Coloque 100 μl de soluções de reação LLPS contendo 25 μM Tau441 monomérico não marcado (com ou sem 25 μM αS) em tampão LLPS (suplementado como acima) em microplacas de 96 poços não vinculativas com revestimento de folha adesiva e a formação de gotículas foi verificada por microscopia WF após equilíbrio.dentro de 10 minutos.Após 48 horas de incubação à temperatura ambiente, foi confirmada a presença de jangadas e manchas proteicas.Em seguida, remova cuidadosamente o líquido sobre as jangadas dos poços, em seguida, adicione 50 L de tampão de dissociação (HEPES 10 mM, pH 7,4, NaCl 1 M, DTT 1 mM) e incubar por 10 min.A alta concentração de sal garante que o LLPS não se repetirá devido ao PEG residual, e possíveis conjuntos de proteínas formados apenas por interações eletrostáticas serão desmontados.O fundo do poço foi então cuidadosamente raspado com uma ponta de micropipeta e a solução resultante foi transferida para um poço de observação vazio.Após incubação das amostras com 50 μM ThT por 1 h, a presença de manchas isoladas foi verificada por microscopia WF.Prepare fibrilas αS sonicadas incubando 300 μl de uma solução αS 70 μM em PBS com pH 7,4, azida de sódio 0,01% a 37 °C e 200 rpm em um agitador orbital por 7 dias.A solução foi então centrifugada a 9600xg por 30 min, o sedimento foi ressuspenso em PBS pH 7,4 e sonicado (1 min, ciclo de 50%, amplitude de 80% em um sonicador Vibra-Cell VC130, Sonics, Newton, EUA) amostras de fibrilas com uma distribuição de tamanho relativamente uniforme de pequenas fibrilas.
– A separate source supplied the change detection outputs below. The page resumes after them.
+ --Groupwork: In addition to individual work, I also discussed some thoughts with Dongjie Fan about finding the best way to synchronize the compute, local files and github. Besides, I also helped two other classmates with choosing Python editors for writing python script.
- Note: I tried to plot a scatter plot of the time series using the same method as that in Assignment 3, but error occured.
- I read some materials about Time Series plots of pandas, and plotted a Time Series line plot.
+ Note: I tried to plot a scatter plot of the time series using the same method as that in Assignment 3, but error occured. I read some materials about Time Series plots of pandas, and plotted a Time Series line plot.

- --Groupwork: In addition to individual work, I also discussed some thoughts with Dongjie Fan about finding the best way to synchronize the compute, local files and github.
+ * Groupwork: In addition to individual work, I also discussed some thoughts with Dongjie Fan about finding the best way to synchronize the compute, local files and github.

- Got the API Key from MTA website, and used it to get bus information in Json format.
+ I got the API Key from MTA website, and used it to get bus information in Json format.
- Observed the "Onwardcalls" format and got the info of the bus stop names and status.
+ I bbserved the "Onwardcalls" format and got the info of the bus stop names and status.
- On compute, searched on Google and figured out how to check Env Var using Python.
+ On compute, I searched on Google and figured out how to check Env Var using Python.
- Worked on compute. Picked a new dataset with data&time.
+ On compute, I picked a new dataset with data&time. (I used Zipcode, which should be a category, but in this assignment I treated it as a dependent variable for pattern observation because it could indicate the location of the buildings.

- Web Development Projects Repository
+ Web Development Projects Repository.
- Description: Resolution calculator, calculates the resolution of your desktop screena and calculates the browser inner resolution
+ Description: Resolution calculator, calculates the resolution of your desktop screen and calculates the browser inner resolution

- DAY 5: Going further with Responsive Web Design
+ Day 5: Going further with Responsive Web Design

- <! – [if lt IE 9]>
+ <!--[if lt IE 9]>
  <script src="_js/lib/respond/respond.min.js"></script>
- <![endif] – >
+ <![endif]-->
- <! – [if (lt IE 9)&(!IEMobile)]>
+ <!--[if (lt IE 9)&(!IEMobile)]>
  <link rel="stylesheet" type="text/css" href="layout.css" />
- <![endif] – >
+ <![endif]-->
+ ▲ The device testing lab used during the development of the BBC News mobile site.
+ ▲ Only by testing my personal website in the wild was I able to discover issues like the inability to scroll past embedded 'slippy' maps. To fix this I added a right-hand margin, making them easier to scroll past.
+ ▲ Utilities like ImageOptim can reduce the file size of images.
A análise FCS / FCCS e a detecção de coincidência de duas cores (TCCD) foram realizadas no mesmo microscópio confocal fluorescente resolvido no tempo MT200 (Pico-Quant, Berlim, Alemanha) usado para os experimentos de microscopia FLIM-FRET usando o modo PIE.A potência do laser para esses experimentos foi adicionada a 6,0 µW (481 nm) e 6,2 µW (637 nm).A combinação dessas potências de laser foi escolhida para produzir brilho semelhante para os pares de fluoróforos utilizados, ao mesmo tempo em que alcança taxas de contagem ideais e evita fotobranqueamento e saturação.Tanto a coleta quanto a análise dos dados foram realizadas utilizando o software SymphoTime64 versão 2.3 disponível comercialmente (PicoQuant, Berlim, Alemanha).
Amostras de agregados αS/Tau isolados obtidos usando LLPS são diluídas em tampão de isolamento até a concentração monomolecular apropriada (normalmente uma diluição de 1:500, uma vez que os agregados já estão em baixas concentrações quando isolados de amostras de coacervado).As amostras foram aplicadas diretamente em lamínulas (Corning, EUA) pré-revestidas com solução de BSA na concentração de 1 mg/mL.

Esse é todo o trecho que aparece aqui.